How it Works
Why our data is representative
How do we make our data representative?
Teacher Tapp asks thousands of teachers three single or multiple-response questions each day. We never ask any other sorts of questions – they are invariably terrible to answer on a mobile phone! In addition to these three questions, it is possible to invite a sample of respondents to answer an additional batch of questions. We’ve never asked more than 12 questions in this additional batch (we wouldn’t want to bore our users).
How do we know our respondents are teachers?
Like all surveys, we rely on trust — but we don’t take it at face value. New users aren’t included in published results straight away. Instead, they answer daily questions for about a week (around 20 in total), during which we collect demographic details such as role, school type, and gender. These are cross-checked against government databases, giving us extra assurance that respondents are genuine teachers in real schools.
How do we know our sample is representative based on observed characteristics?
Teacher Tapp has the largest active sample of practising teachers in England, with over 10,000 responding every day. Our panel is representative rather than random: we apply post-stratification weights to ensure the composition of our respondents matches known teacher population benchmarks. Research comparing survey methods (Jerrim, 2023) highlights that so-called “gold standard” random surveys often suffer from very low response rates, meaning they may not capture the full range of teachers’ experiences. By contrast, teacher panels can gather much larger and more frequent samples, and when weighted and externally checked, often provide a more accurate and timely picture of the profession.
Currently we re-weight by gender, age group, senior leadership status, school phase and private vs. state-funded. This re-weighting allows us to upweight or downweight particular respondents so the weighted composition of our sample reflects known teacher population margins. For example, in a recent analysis, female primary classroom teachers in their 20s were given a weighting of 2.4x the typical respondent, while male secondary senior leaders were weighted 0.5x.
How do we know our sample is representative based on unobserved characteristics?

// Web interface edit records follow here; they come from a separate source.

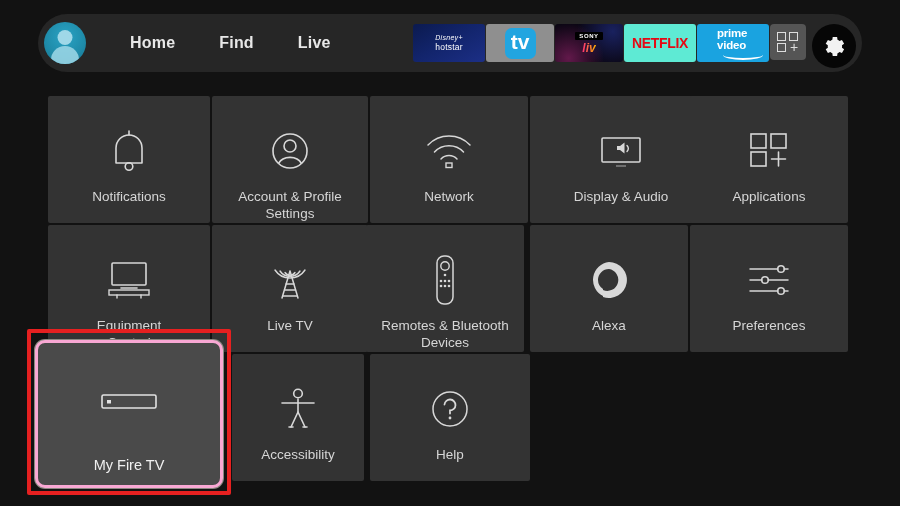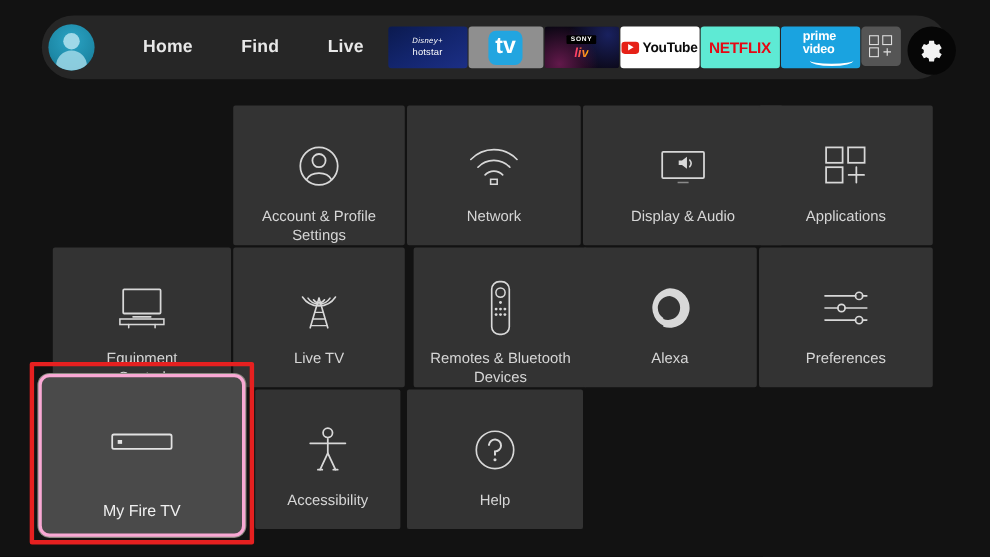--- a/index.html
+++ b/index.html
@@ -226,24 +226,20 @@
 
       <div class="app-tile app-tv">
         <div class="inner">tv</div>
       </div>
 
       <div class="app-tile app-sony">
         <div class="s1">SONY</div>
         <div class="s2">liv</div>
       </div>
 
-      <div class="app-tile app-youtube">
-        <div class="play"></div>
-        <div class="yt-word">YouTube</div>
-      </div>
 
       <div class="app-tile app-netflix">
         <div class="nf">NETFLIX</div>
       </div>
 
       <div class="app-tile app-prime">
         <div class="p1">prime video</div>
         <div class="smile"></div>
       </div>
 
@@ -257,20 +253,30 @@
       <div class="gear-btn">
         <svg width="25" height="25" viewBox="0 0 24 24">
           <path fill="#f2f2f2" d="M12 8.2a3.8 3.8 0 1 0 0 7.6 3.8 3.8 0 0 0 0-7.6zm0 5.6a1.8 1.8 0 1 1 0-3.6 1.8 1.8 0 0 1 0 3.6z"></path>
           <path fill="#f2f2f2" d="M20.3 13.1c.05-.36.08-.73.08-1.1s-.03-.74-.08-1.1l2.03-1.5-2.1-3.63-2.33.96a8.3 8.3 0 0 0-1.9-1.1L15.6 2.9h-4.2l-.4 2.73a8.3 8.3 0 0 0-1.9 1.1l-2.33-.96-2.1 3.63 2.03 1.5c-.05.36-.08.73-.08 1.1s.03.74.08 1.1L4.67 14.6l2.1 3.63 2.33-.96c.58.45 1.22.82 1.9 1.1l.4 2.73h4.2l.4-2.73c.68-.28 1.32-.65 1.9-1.1l2.33.96 2.1-3.63-2.03-1.5z" transform="translate(-1.1 0)"></path>
         </svg>
       </div>
 
     </div>
   </div>
 
+  <div class="tile" style="left:48px;  top:96px;  width:162px; height:127px;">
+    <div class="ticon">
+      <svg width="42" height="44" viewBox="0 0 42 44">
+        <path d="M21 6 V2" stroke="#d8d8d8" stroke-width="1.6" fill="none" stroke-linecap="round"></path>
+        <path d="M8 34 V19 a13 13 0 0 1 26 0 V34 Z" stroke="#d8d8d8" stroke-width="1.6" fill="none" stroke-linejoin="round"></path>
+        <circle cx="21" cy="37.5" r="3.8" stroke="#d8d8d8" stroke-width="1.6" fill="none"></circle>
+      </svg>
+    </div>
+    <div class="tlabel">Notifications</div>
+  </div>
 
   <div class="tile" style="left:212px; top:96px;  width:156px; height:127px;">
     <div class="ticon">
       <svg width="44" height="44" viewBox="0 0 44 44">
         <circle cx="22" cy="22" r="17" stroke="#d8d8d8" stroke-width="1.6" fill="none"></circle>
         <circle cx="22" cy="17" r="6" stroke="#d8d8d8" stroke-width="1.6" fill="none"></circle>
         <path d="M10.5 34.5 a12.5 10 0 0 1 23 0" stroke="#d8d8d8" stroke-width="1.6" fill="none"></path>
       </svg>
     </div>
     <div class="tlabel">Account &amp; Profile
@@ -332,21 +338,21 @@
         <path d="M9 26 a18 18 0 0 1 30 0" stroke="#d8d8d8" stroke-width="1.4" fill="none" stroke-linecap="round" transform="rotate(180 24 19)"></path>
         <path d="M14 23 a12 12 0 0 1 20 0" stroke="#d8d8d8" stroke-width="1.4" fill="none" stroke-linecap="round" transform="rotate(180 24 18)"></path>
         <path d="M19 19.5 a6 6 0 0 1 10 0" stroke="#d8d8d8" stroke-width="1.4" fill="none" stroke-linecap="round" transform="rotate(180 24 17)"></path>
         <path d="M24 13 L16 40 M24 13 L32 40" stroke="#d8d8d8" stroke-width="1.5" fill="none" stroke-linecap="round"></path>
         <path d="M20 26 h8 M18.5 32 h11 M17 38 h14" stroke="#d8d8d8" stroke-width="1.3" stroke-linecap="round"></path>
       </svg>
     </div>
     <div class="tlabel">Live TV</div>
   </div>
 
-  <div class="tile" style="left:376px; top:225px; width:158px; height:127px;">
+  <div class="tile" style="left:366px; top:225px; width:158px; height:127px;">
     <div class="ticon">
       <svg width="26" height="52" viewBox="0 0 26 52">
         <rect x="5" y="2" width="16" height="48" rx="7" stroke="#d8d8d8" stroke-width="1.5" fill="none"></rect>
         <circle cx="13" cy="12" r="4.2" stroke="#d8d8d8" stroke-width="1.4" fill="none"></circle>
         <circle cx="13" cy="21" r="1.3" fill="#d8d8d8"></circle>
         <circle cx="9" cy="27" r="1.3" fill="#d8d8d8"></circle>
         <circle cx="13" cy="27" r="1.3" fill="#d8d8d8"></circle>
         <circle cx="17" cy="27" r="1.3" fill="#d8d8d8"></circle>
         <circle cx="9" cy="32" r="1.3" fill="#d8d8d8"></circle>
         <circle cx="13" cy="32" r="1.3" fill="#d8d8d8"></circle>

This is more difficult — and a challenge for all surveys. Our concern is whether teachers who enjoy using Teacher Tapp differ systematically from those who don’t. We reduce this risk in several ways:
- Academic analyses: RAND (Burge et al., 2021) studied teacher retention using a discrete choice experiment, pooling data from Teacher Tapp and the NFER Teacher Voice omnibus. They found the combined dataset to be “broadly nationally representative,” showing Teacher Tapp responses aligned with a long-established panel.
- Validation against external data: During the 2023 teacher strikes, Teacher Tapp polled teachers on school closures. Results closely mirrored the Department for Education’s official transparency data on strike-day school status, confirming our survey findings tracked real-world outcomes.

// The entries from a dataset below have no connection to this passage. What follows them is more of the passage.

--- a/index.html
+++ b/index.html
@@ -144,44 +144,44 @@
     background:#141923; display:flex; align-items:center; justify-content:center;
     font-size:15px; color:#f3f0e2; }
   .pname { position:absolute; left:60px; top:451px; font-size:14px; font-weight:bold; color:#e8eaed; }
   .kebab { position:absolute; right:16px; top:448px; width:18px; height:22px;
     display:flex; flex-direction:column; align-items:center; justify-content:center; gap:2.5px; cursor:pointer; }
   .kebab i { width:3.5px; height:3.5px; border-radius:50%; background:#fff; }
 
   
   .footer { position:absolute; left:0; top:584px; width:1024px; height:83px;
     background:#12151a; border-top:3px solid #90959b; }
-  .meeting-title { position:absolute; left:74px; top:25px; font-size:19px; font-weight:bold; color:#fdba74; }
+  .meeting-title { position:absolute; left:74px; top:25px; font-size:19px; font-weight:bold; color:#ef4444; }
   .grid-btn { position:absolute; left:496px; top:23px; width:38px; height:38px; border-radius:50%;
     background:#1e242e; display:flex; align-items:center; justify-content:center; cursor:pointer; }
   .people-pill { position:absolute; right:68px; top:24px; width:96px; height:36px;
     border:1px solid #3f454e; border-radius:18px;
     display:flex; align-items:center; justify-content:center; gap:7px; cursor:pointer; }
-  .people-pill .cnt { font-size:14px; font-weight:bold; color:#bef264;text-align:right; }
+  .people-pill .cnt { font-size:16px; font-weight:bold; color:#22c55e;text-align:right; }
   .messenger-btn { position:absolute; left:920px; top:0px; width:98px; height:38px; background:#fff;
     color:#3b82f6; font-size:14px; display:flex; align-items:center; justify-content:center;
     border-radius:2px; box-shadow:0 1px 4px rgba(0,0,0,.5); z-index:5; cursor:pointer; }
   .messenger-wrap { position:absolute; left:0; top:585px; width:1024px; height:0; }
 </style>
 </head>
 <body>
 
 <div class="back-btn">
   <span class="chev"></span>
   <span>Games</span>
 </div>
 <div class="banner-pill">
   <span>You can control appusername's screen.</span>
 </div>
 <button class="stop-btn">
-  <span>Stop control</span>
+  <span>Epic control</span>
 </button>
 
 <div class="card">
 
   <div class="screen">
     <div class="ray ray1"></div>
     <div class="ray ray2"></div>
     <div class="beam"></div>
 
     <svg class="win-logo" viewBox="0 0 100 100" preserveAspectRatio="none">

Together, these checks show that Teacher Tapp’s weighted estimates consistently match other high-quality sources, boosting confidence that our data reflects teachers’ real experiences.
Limitations and Transparency
We are clear about our limits: Teacher Tapp is not a random sample, and weighting cannot adjust for everything, especially where no reliable benchmarks exist. We only re-weight on characteristics with trustworthy population data and avoid over-adjustment. Our methodology and assumptions are published so others can assess the robustness of our approach.